There are plenty of subtexts here about how our culture values women (this sort of thing never seems to happen in clinical trials of men, or white people, does it….), but we need to find more effective ways to be sure that education is a completely free-standing institution that presents lessons based on the best information available, no matter if it’s 2nd grade or medical school.

“Class warfare” in education

“There’s class warfare, all right,” Mr. Buffett said, “but it’s my class, the rich class, that’s making war, and we’re winning.” This he said to a New York Times reporter in 2006 while discussing how little the rich pay in taxes relative to their incomes. He had noticed that he paid a lower tax rate than anyone else in his office, mostly, but not all, secretaries and clerks.

These class discrepancies are not limited to what people pay in taxes, however. Our school system reinforces these income hierarchies by providing good educations to those who can afford it, and withholding it from others, meaning that these socioeconomic disparities remain in place. (And it should perhaps go without saying that I am not talking about individual schools or individual teachers or individual students here, but rather the big picture: schools in poor neighborhoods and town are not as good, are not stocked as well, do not provide as many opportunities as schools in wealthy neighborhoods.)

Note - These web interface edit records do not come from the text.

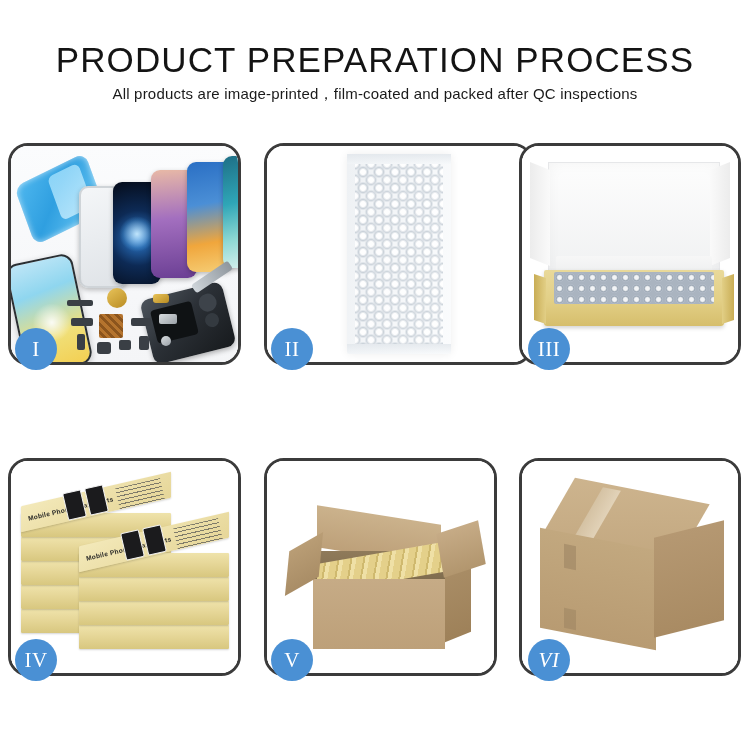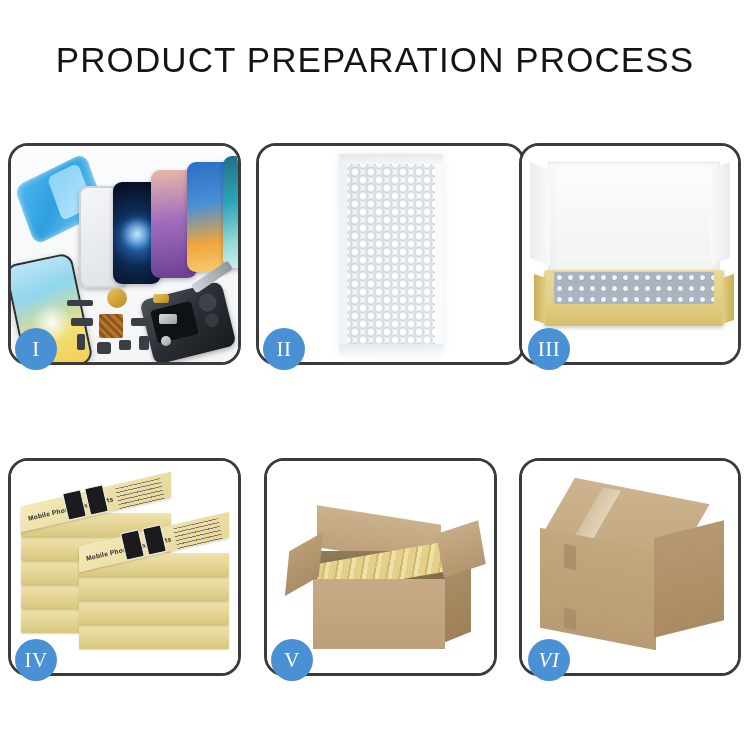"All products are" div.subtitle { html: none -> <div>All products are image-printed，film-coated and packed after QC inspections</div> }
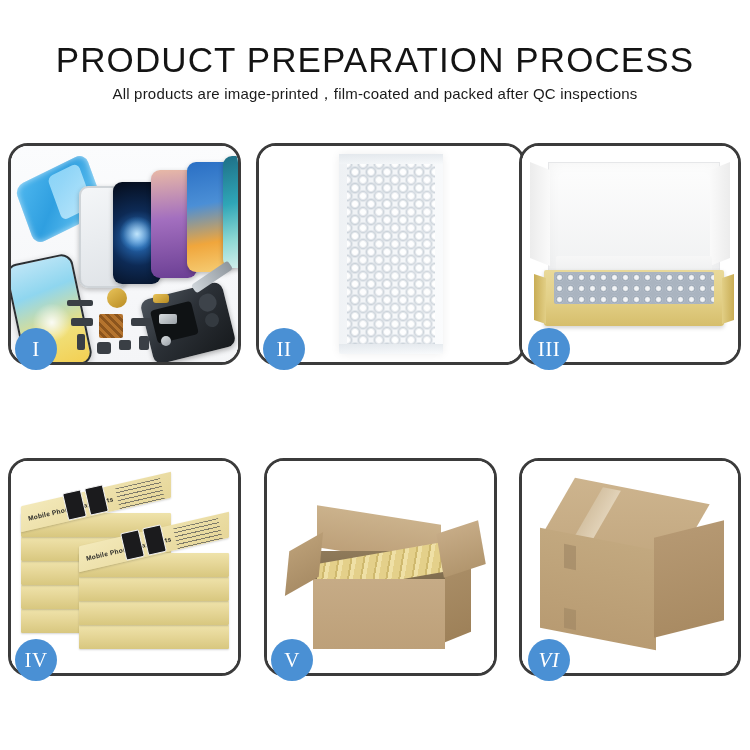"II" .p2 { left: 256px -> 264px }
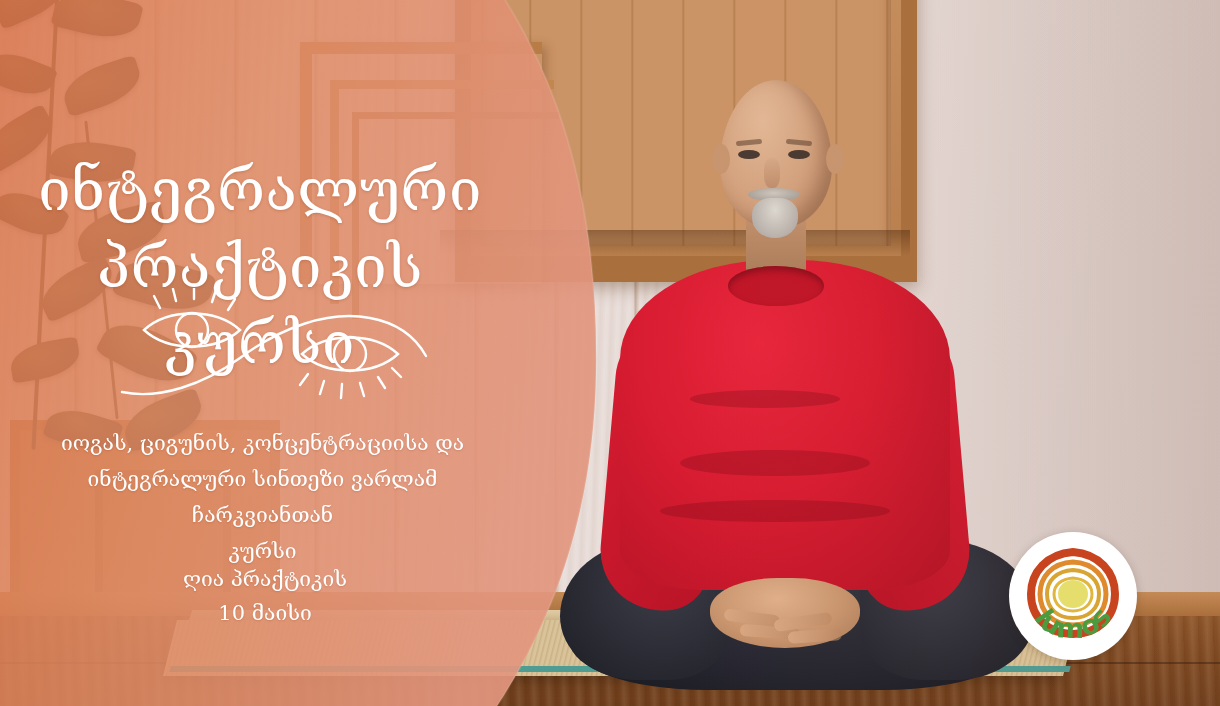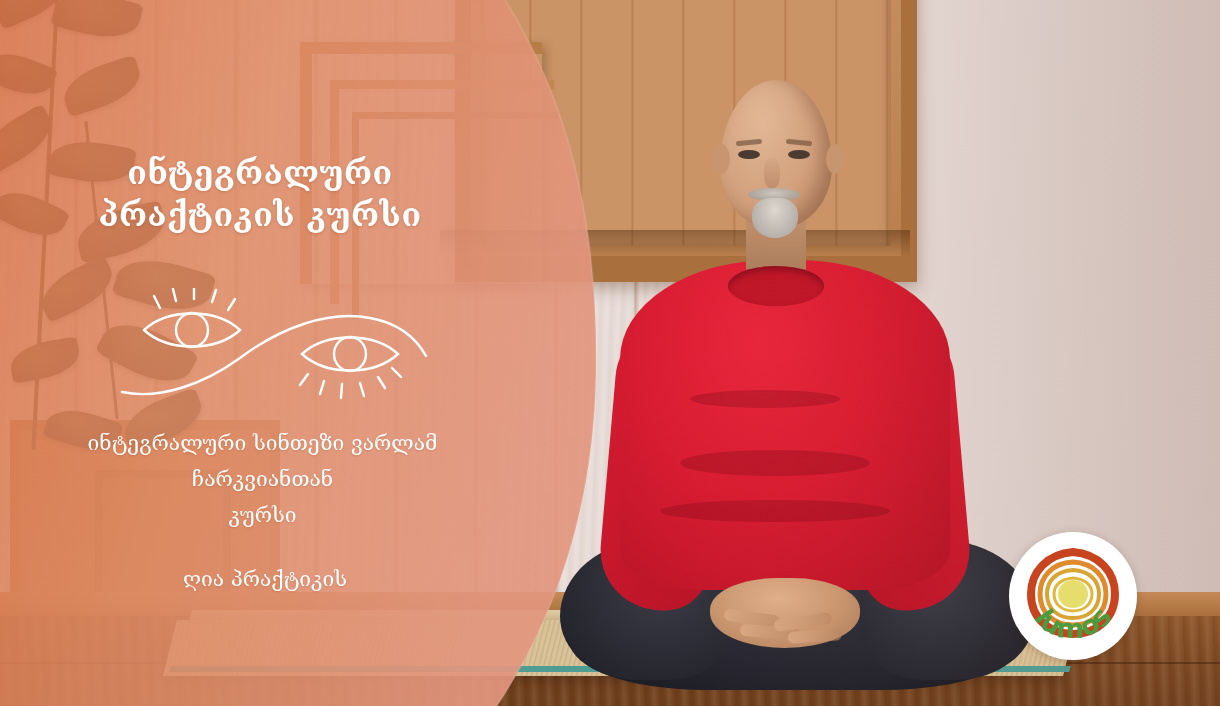"ინტეგრალური" .title { font-size: 32px -> 58px; font-weight: 700 -> 400 }
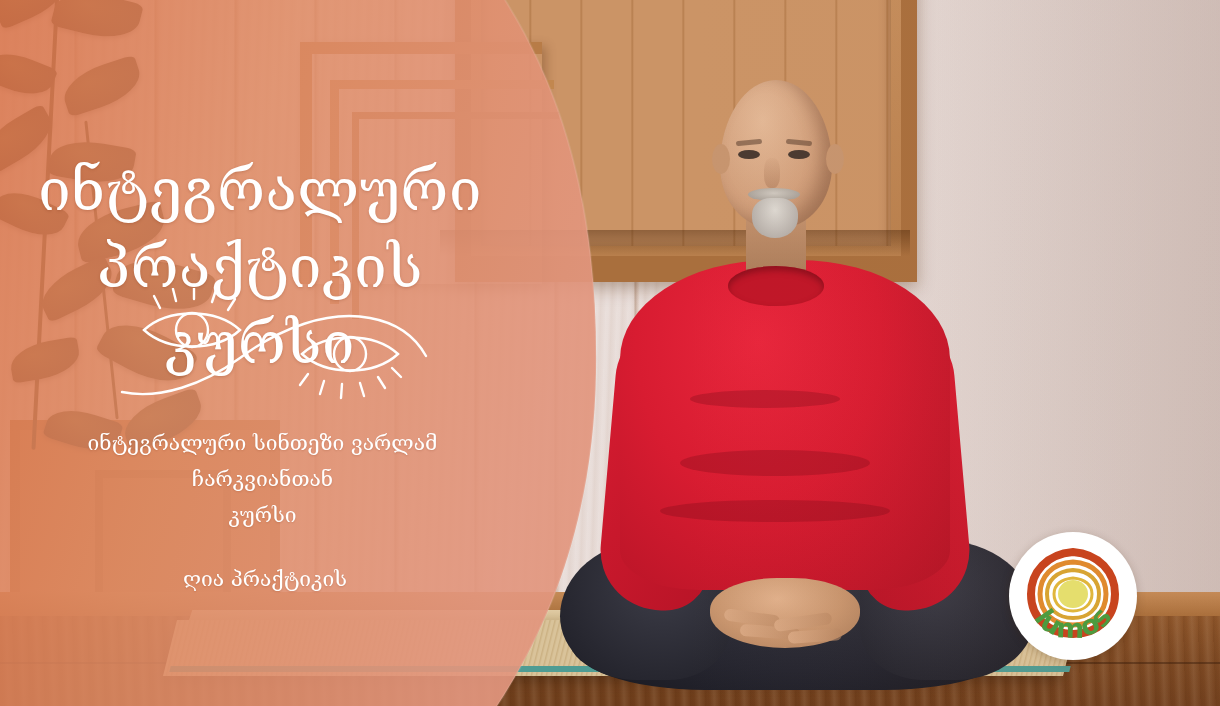"იოგას, ციგუნის, კონცენტრაციისა და" div { html: none -> <div>იოგას, ციგუნის, კონცენტრაციისა და</div> }
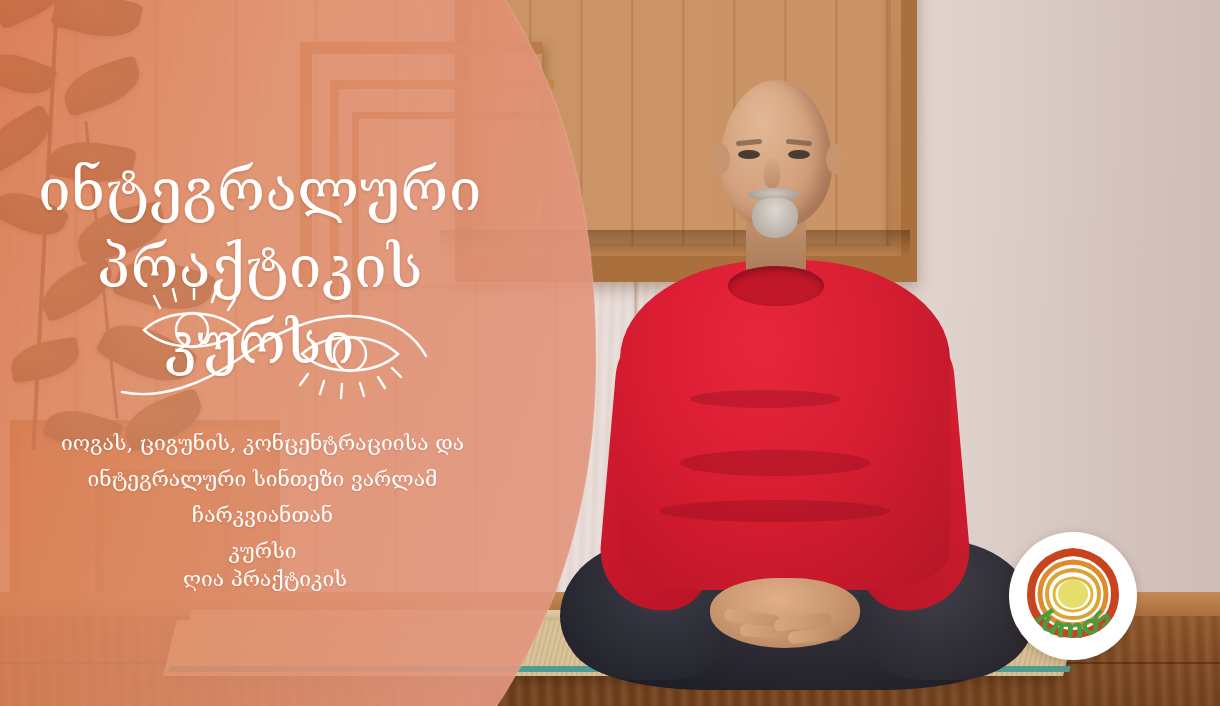"10 მაისი" div { html: none -> <div>10 მაისი</div> }
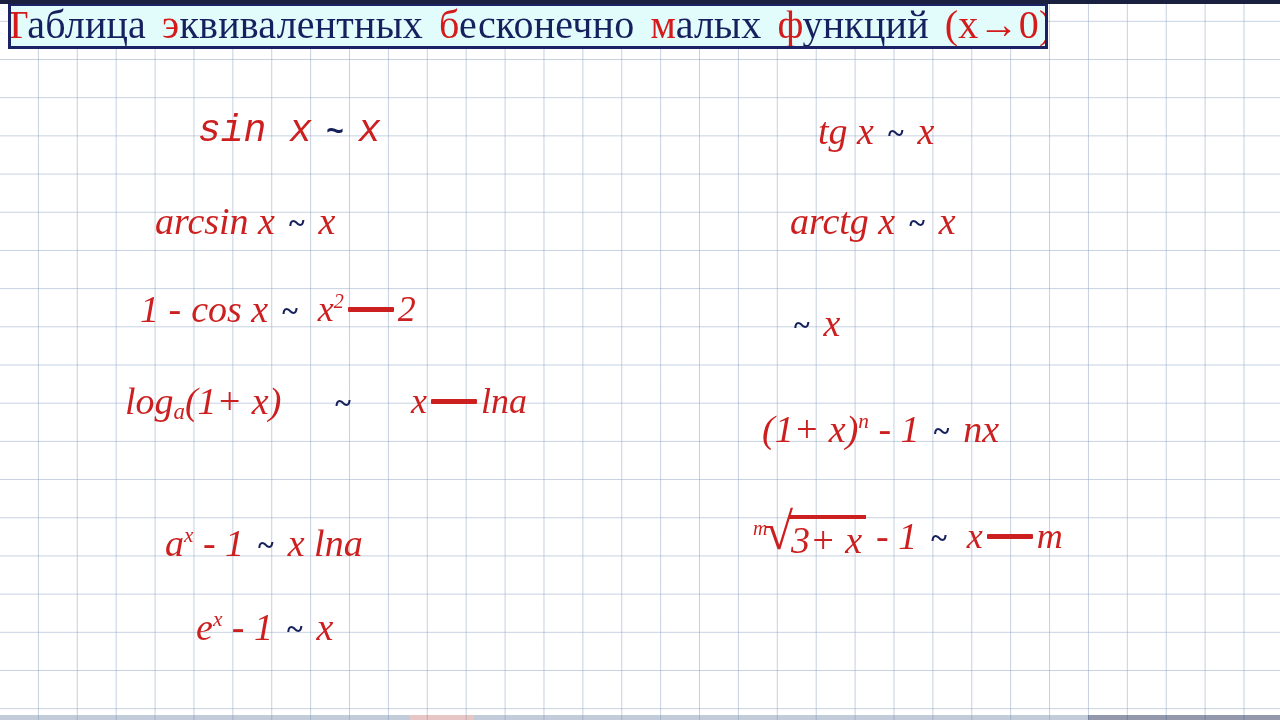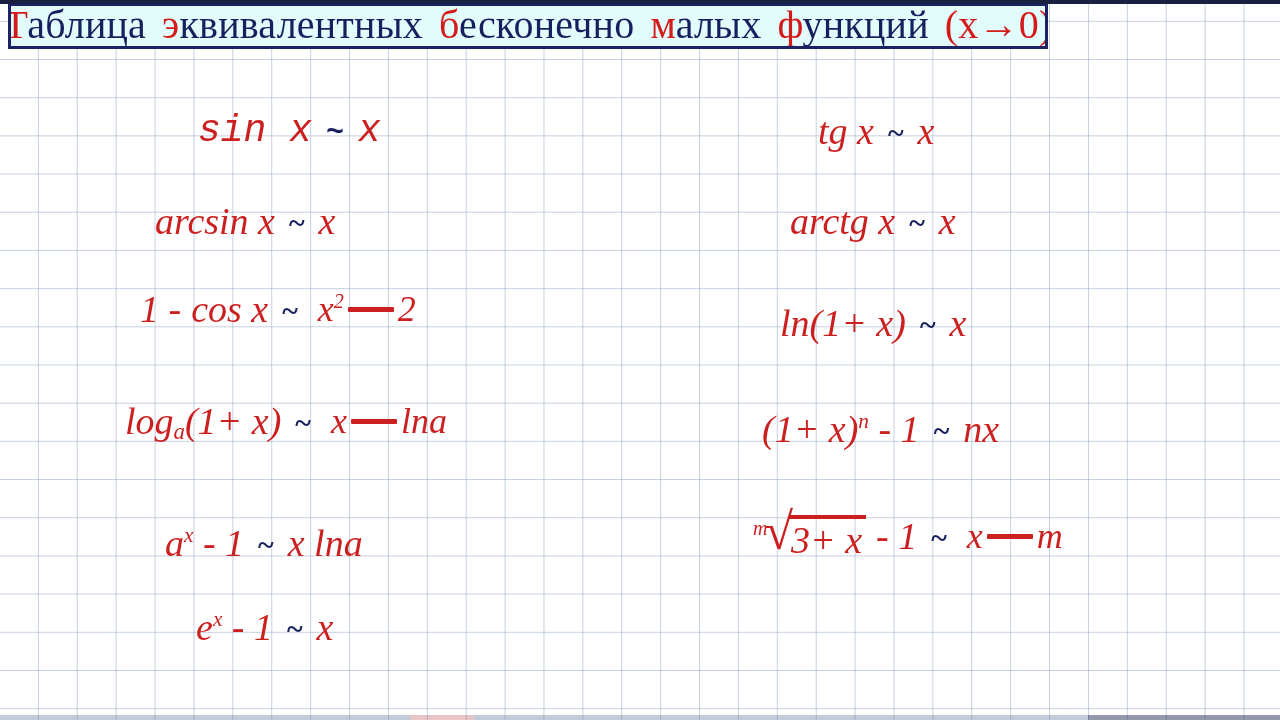"ln(1+ x)" span { html: <span>ln(1+ x)</span> -> none }
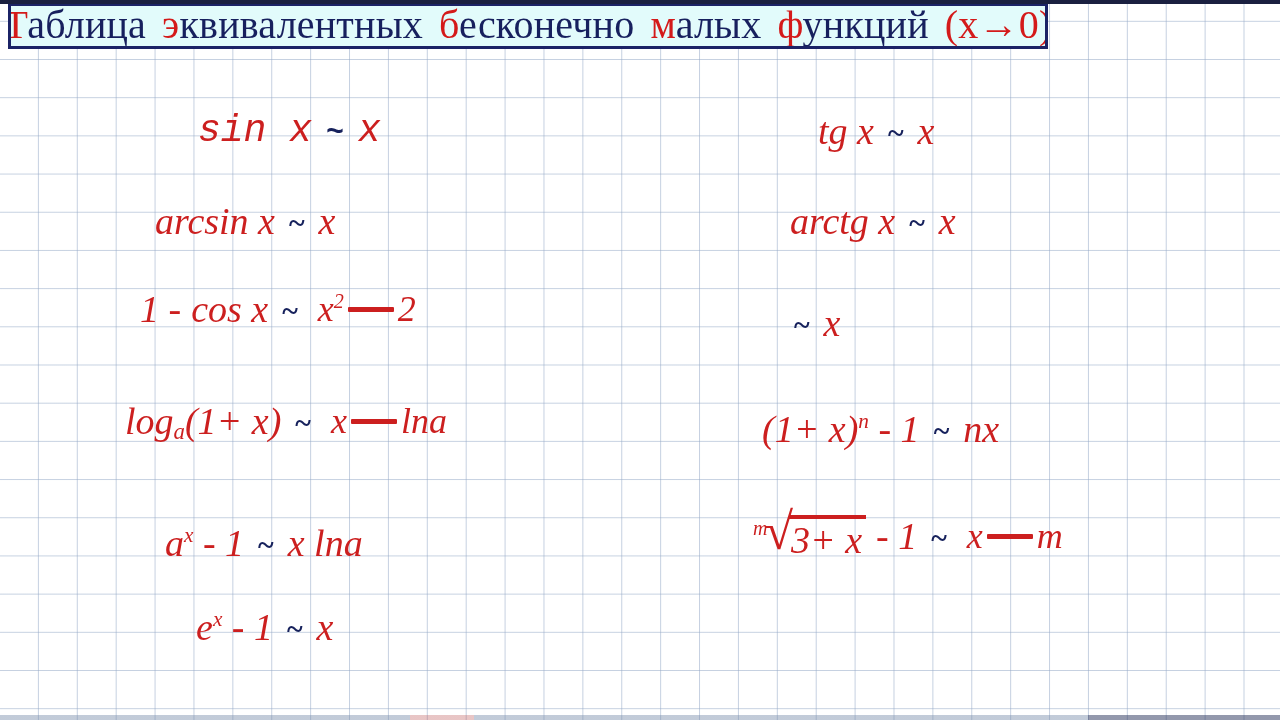"loga(1+ x)" div.formula { gap: none -> 40px; top: 350px -> 330px }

But how do we talk about changing this since those in power, both politically and educationally are only representing the wealthy? The University of California system just hired a new President. They pilfered him from the University of Texas and lured him in by paying him — are you sitting down? — $828,084 per year. Yes, that’s almost $4 from every single student in the entire system. This was, apparently, approved “by Governor Schwarzenegger and legislative leaders,” but they, too, are largely of the owning class themselves.

I’m not sure what to suggest here, but it’s clear that equalizing our educational system is a pretty big and entrenched issue.

Is empathy eroding?

Jean Twenge was recently interviewed on Fair Game with Faith Salie. Twenge is a professor at San Diego State University where she studies differences in generations. She has also written a book called Generation Me: Why Today’s Young Americans Are More Confident, Assertive, Entitled — and More Miserable Than Ever Before, which title is fairly self-explanatory, as far as these things go.

One of the things she was talking about was the rise in narcissism in the generation born since about 1980. In many ways this is how older generations talk about younger generations: they’re all out for themselves, they don’t care, they are lazy, etc. etc. etc. I was born in 1970, the heart of Generation X, and they certainly said all of those things about us in the 80s and 90s, and I wonder if we hear less about Generation X now mostly because there’s a new generation (often called the Millennials) to complain about.

Or is there something to this narcissism? She points out that the corollary to a rise in narcissism is a drop in empathy and that has been coming up recently for me in the world of liberation activism and theology.

One of the problems with people and groups who oppress others, either directly (say, hitting someone) or indirectly (say, not speaking up when a racist joke is said), is that they seem to lack a certain level of empathy. They may not even realize that they are missing it, as when students in my class make comments that they don’t even understand are hurtful because they’ve never really parsed the language.

So how do we teach empathy? How do we better get students to analyze their language and be better aware of how certain words affect others? I feel like this needs to get done in every class all the time, on top of what we’re already teaching, but certainly lots of teachers already feel like they have too much to do and don’t want to take on yet another thing….

[Also, I’m not sure my use of ‘directly’ and ‘indirectly’ oppressing others is a good distinction, but it seems useful in that usage.]